**Work request**:
Each line of the listing that includes the string "High" is to be identified and copied.

**Input**:
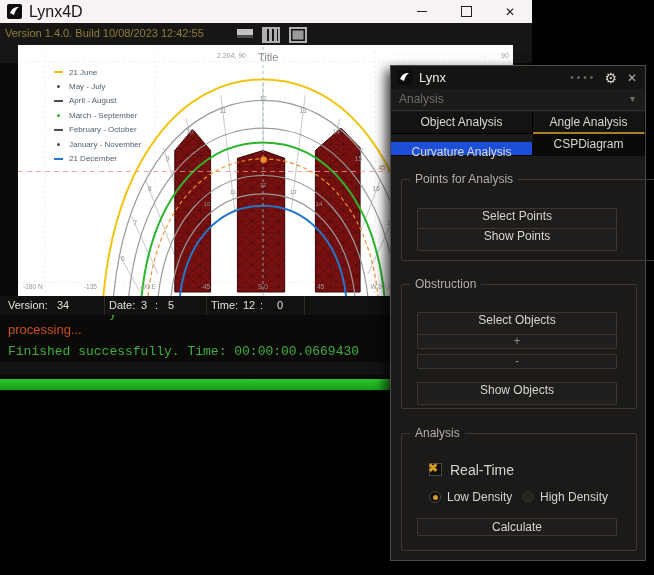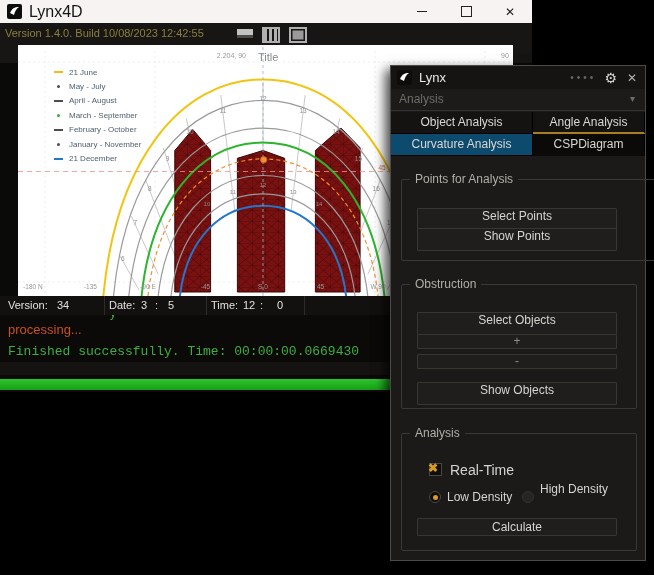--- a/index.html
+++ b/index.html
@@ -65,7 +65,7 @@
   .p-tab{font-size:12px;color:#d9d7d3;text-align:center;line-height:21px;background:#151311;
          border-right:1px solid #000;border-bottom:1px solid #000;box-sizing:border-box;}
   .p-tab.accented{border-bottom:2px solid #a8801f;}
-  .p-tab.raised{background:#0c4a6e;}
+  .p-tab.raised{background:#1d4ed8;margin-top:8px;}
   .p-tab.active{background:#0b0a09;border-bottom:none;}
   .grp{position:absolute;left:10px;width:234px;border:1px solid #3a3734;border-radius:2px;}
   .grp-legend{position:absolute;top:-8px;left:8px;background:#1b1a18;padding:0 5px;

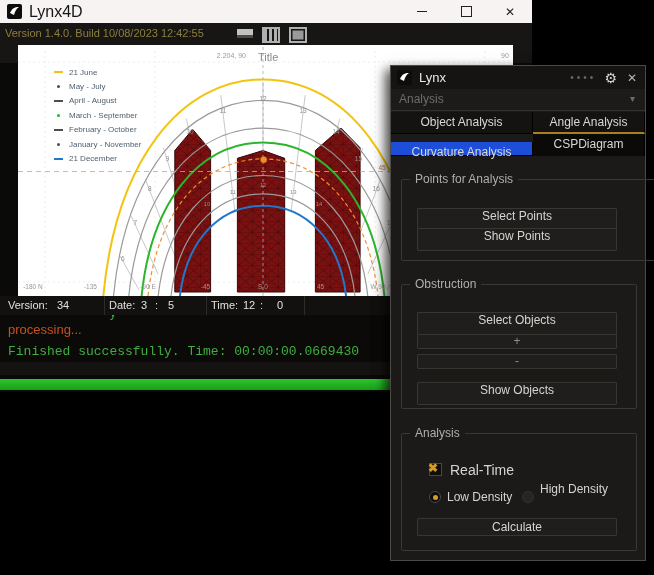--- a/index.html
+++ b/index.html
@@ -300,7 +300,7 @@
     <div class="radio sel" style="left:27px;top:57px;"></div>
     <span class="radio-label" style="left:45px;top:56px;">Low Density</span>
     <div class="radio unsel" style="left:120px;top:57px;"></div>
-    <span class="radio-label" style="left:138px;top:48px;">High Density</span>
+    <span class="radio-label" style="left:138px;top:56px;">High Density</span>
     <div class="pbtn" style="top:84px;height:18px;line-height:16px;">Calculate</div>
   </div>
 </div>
--
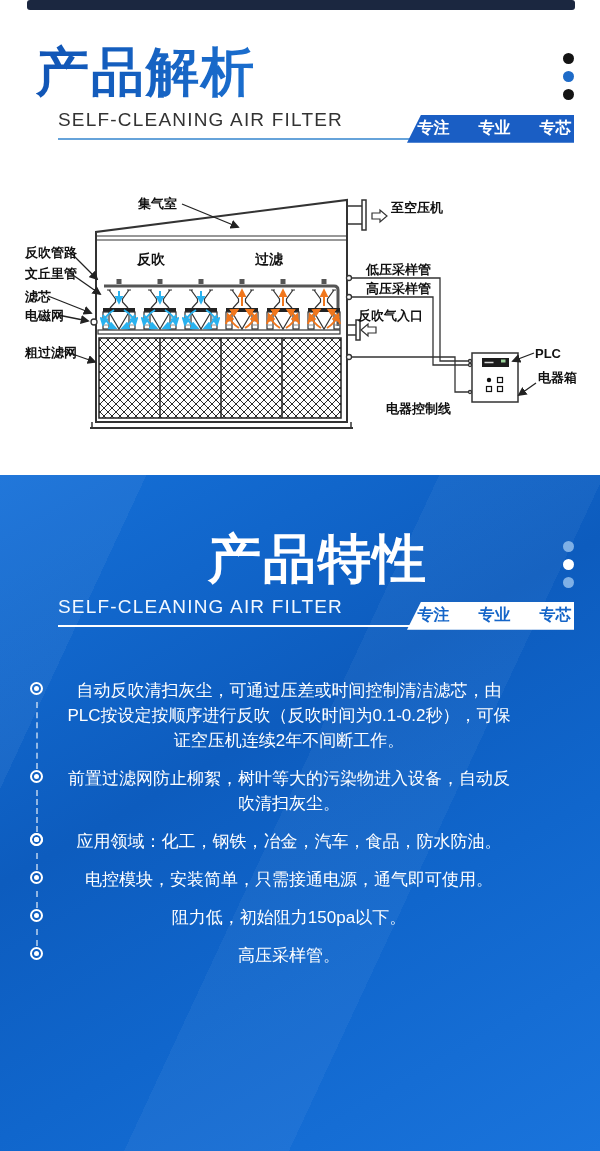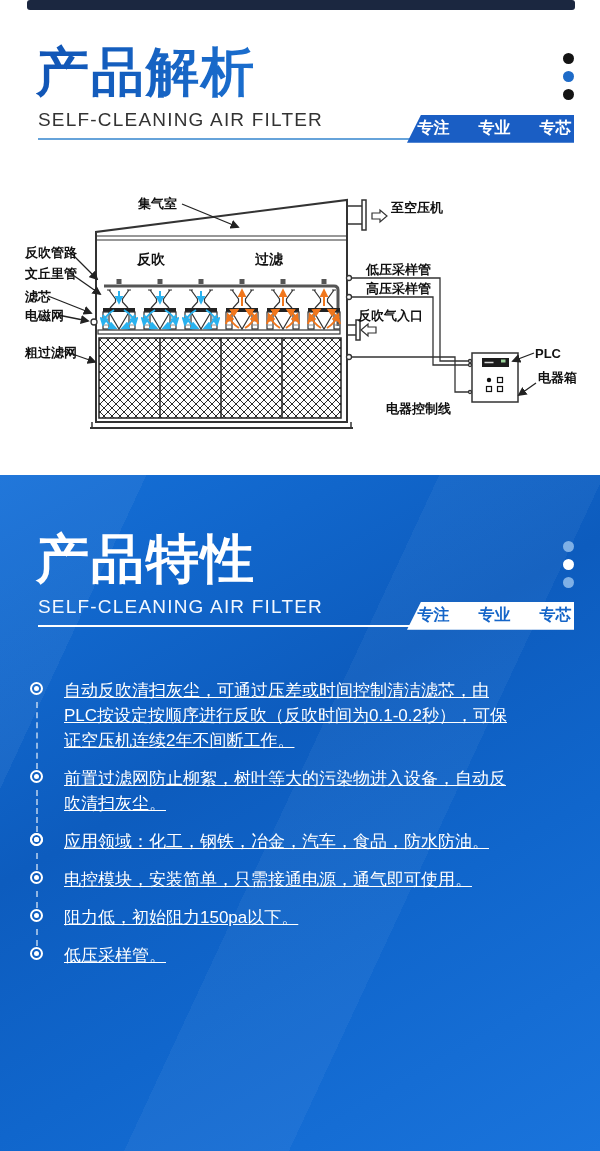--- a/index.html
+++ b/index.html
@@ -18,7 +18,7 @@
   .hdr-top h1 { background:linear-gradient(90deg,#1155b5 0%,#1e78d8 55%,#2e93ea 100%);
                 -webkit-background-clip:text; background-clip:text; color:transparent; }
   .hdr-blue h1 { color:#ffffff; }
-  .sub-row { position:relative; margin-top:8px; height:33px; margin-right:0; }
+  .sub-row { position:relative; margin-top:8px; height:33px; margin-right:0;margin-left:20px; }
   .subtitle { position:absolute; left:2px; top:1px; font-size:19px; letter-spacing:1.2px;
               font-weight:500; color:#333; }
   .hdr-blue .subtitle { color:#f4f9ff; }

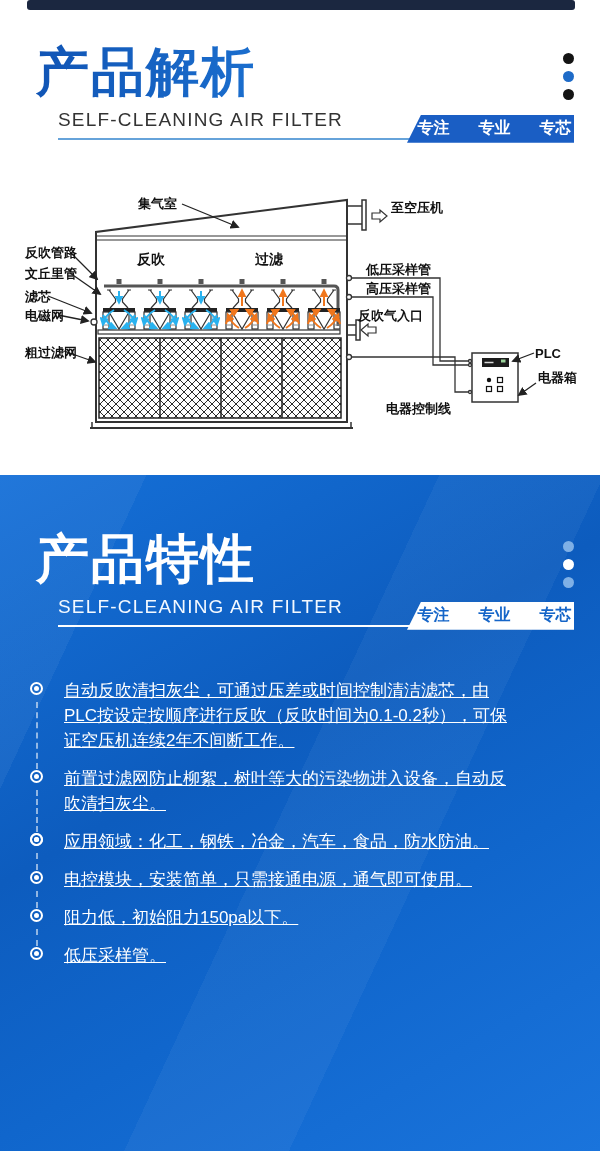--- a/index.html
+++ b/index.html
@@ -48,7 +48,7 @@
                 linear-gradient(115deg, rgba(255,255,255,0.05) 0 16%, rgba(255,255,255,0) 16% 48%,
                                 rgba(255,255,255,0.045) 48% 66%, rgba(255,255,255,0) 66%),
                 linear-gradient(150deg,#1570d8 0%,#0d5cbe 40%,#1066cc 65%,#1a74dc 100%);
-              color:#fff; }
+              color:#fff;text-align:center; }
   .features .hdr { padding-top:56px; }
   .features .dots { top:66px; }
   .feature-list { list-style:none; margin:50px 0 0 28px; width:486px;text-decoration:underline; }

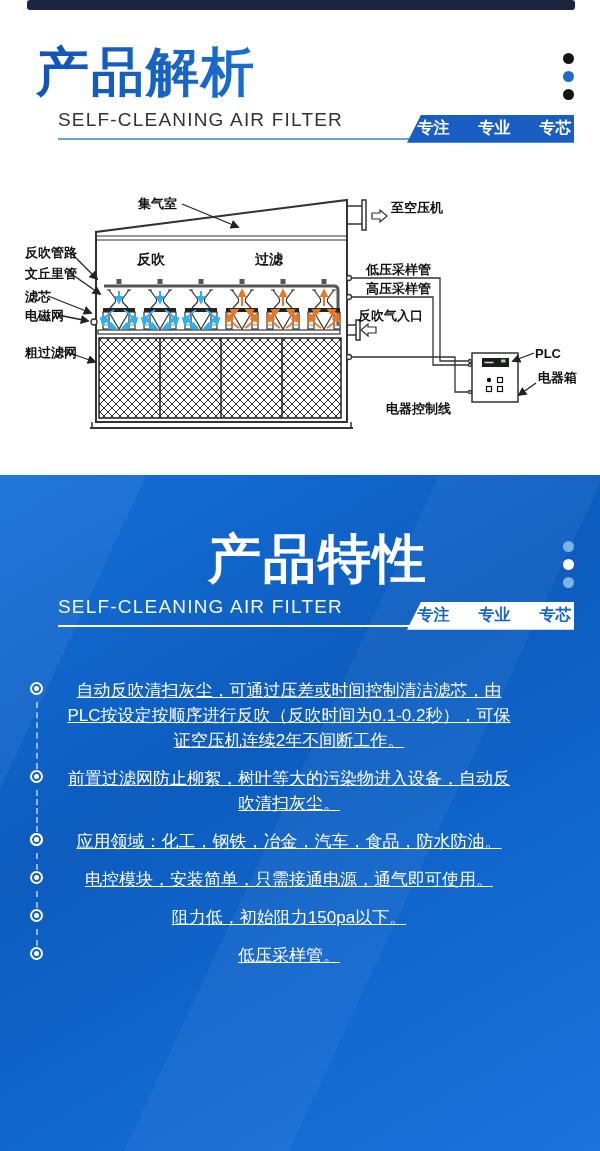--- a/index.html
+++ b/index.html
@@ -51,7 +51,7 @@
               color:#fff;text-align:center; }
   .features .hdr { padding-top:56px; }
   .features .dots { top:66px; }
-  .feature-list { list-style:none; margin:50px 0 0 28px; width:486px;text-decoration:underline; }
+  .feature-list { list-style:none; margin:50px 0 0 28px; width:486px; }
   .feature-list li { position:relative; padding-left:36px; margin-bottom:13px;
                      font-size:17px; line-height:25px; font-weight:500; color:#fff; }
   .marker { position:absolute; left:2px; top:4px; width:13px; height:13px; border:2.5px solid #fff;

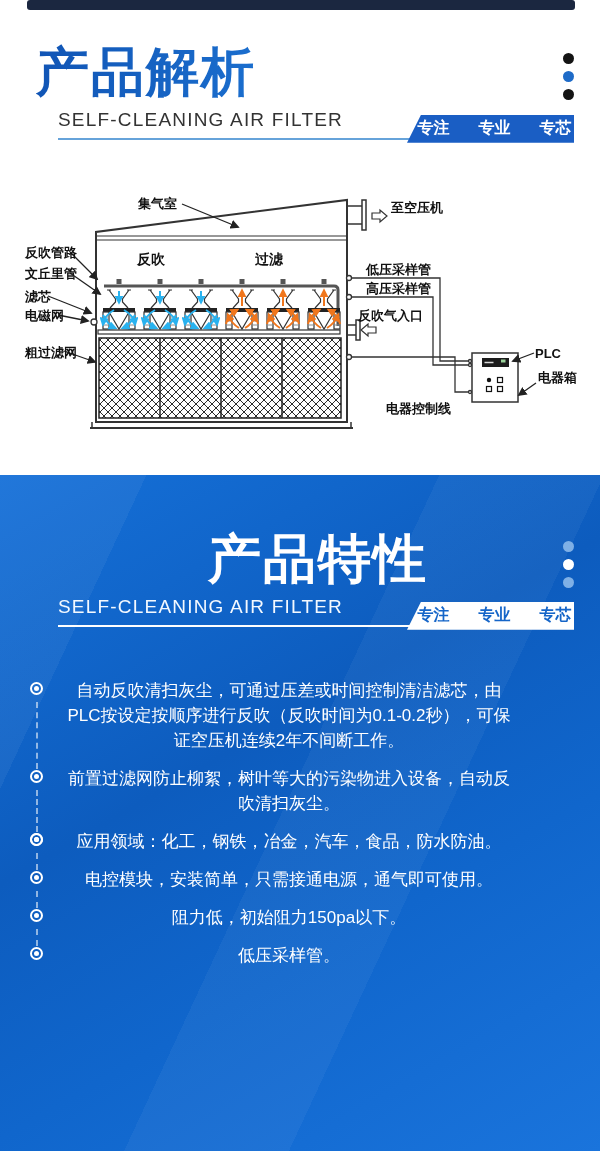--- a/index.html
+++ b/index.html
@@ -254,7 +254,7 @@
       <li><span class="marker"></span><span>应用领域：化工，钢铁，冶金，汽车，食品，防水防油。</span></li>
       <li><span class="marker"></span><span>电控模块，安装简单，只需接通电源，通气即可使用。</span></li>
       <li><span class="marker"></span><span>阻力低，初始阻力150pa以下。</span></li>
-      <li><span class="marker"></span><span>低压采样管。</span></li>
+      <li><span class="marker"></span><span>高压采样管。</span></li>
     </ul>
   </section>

**Solution**:
-    <span class="radio-label" style="left:138px;top:48px;">High Density</span>
+    <span class="radio-label" style="left:138px;top:56px;">High Density</span>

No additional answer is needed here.